アリエルの言葉に、フリッツが答えるまでに少し間があったのは仕方ないだろう。知識として知っていても、現実と結びつくとは限らないのだ。

「竜騎士団団長になってからは、来なくなったから楽だけど、腕が鈍りそうだなんて、物騒なことを言っていました。領地では、商人たちの用心棒の真似事をして、盗賊退治をしたと聞いています。それ以来、領地では盗賊は出ないとか」

盗賊が出なくなるなど、あまり聞かない。退治をしたところで次の襲撃はある。一体どういう退治の仕方をしたのか、フリッツは疑問に思った。

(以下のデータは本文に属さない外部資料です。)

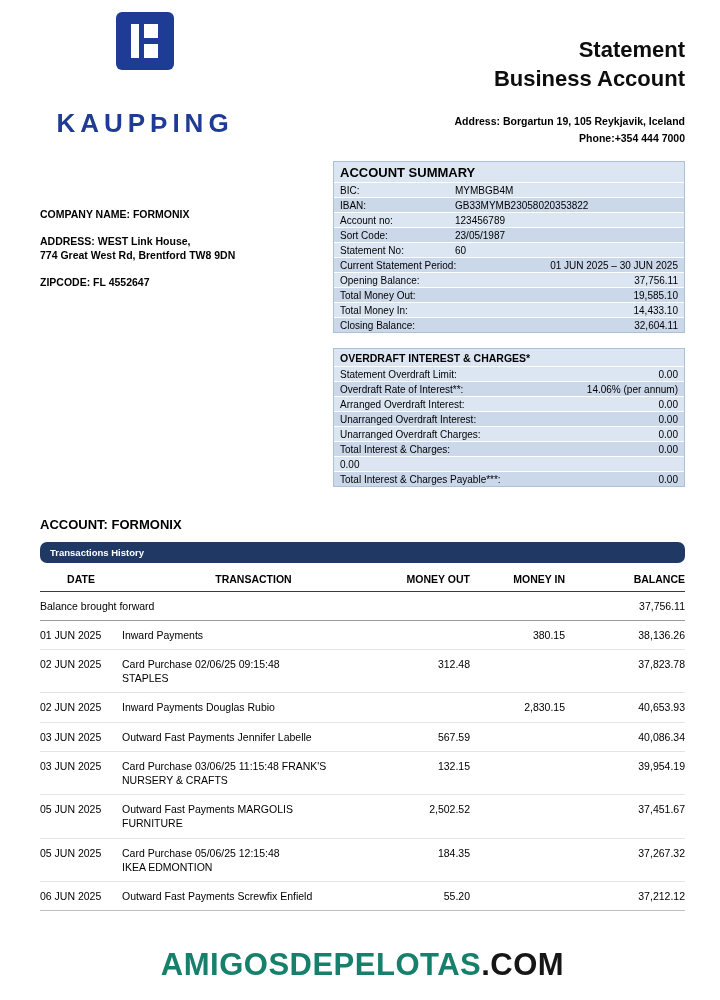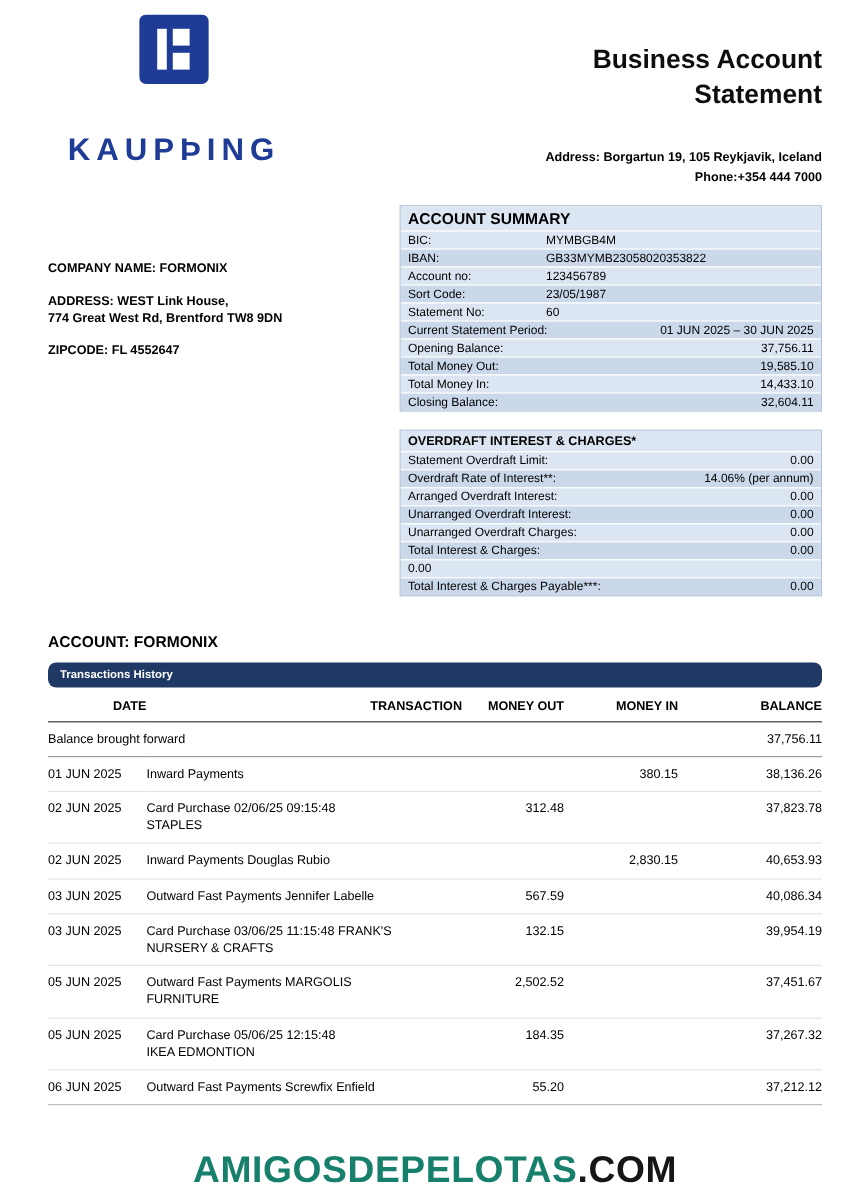"Business Account" div.title-line { order: before "Statement" -> after "Statement" }
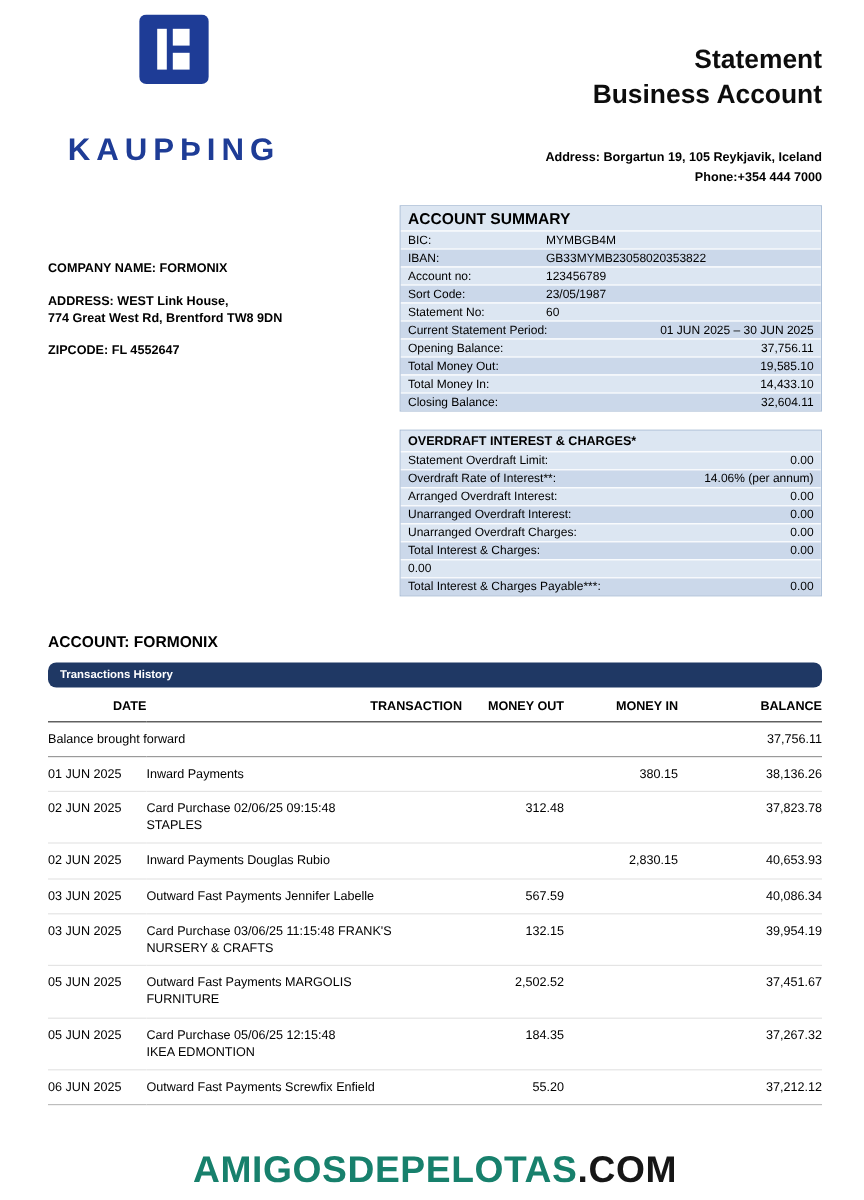"Address: Borgartun 19, 105 Reykjavik," .contact { margin-top: 30px -> 20px }
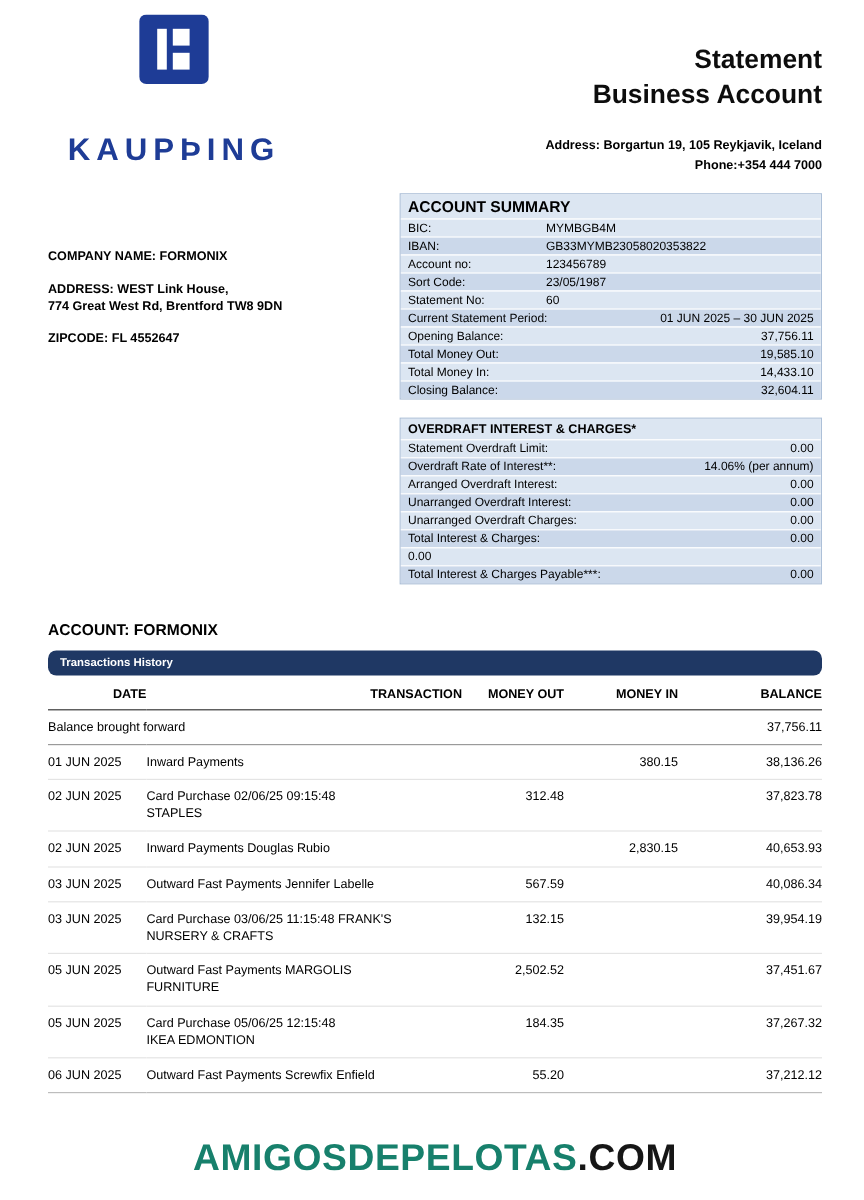"DATE" table.trans th { text-align: right -> center }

「訓練よりは実戦のほうが強くなるだろうが、候も物騒なことをするな」

「物騒ですよ。今までは助かったからいいですけど、次何があるかわかりませんし。お顔の傷も含めて、結構、傷跡がありますしね」

アリエルの言葉に、今度は、フリッツが耳を疑った。

「傷跡なんて、見る機会はそうそうないだろう」


 子供ならではの、エドワルドの単刀直入な質問に、フリッツは慌てた。

「夏の暑い日は、鍛錬のあと、水浴びに出かけるのです。気持ち良いからって、そのあと全員、上半身裸で竜に乗って帰ってくるのです。どう思われます。地上からは見えないから問題ないとか、言い訳しますし。栄えある王都竜騎士団がそんな、情けない恰好で、上空を飛んでいるなんて、良識に欠けると思いませんか」 

「竜丁も大変だな」

「殿下もそう思ってくださいますか」

エドワルドとアリエルは、平然と会話を続けている。艶めいたことを連想した自分が、フリッツは情けなくなった。


「ちなみに、今日は服をちゃんと着ているのか?」

上空を飛ぶ竜騎士達を見てエドワルドは言った。

「昨夜は雪でしたから。上空は相当寒いはずです。さすがに裸は夏の山での水浴びの後だけと言い訳しておられましたし。今はどちらかというと、着込んでおられるのではないでしょうか」

「そうだな」

二人は上空を見上げた。


「竜丁は、誰が誰かわかるのか」

「えぇ。主に竜で見分けますけど」

「すごいな」

「毎日見ていますし。わかりやすいのは団長様です。トールが一番大きいですから。次がハインリッヒ副団長様のヴィント。リヒャルト副団長様のフレアはヴィントより少し小型で、ヴィントより首が長いです。まず、その三頭から見分けたらいいですよ」

「そうか」

「寒いですから、一度中に入りましょう」

アリエルは、空を見上げるエドワルドを促した。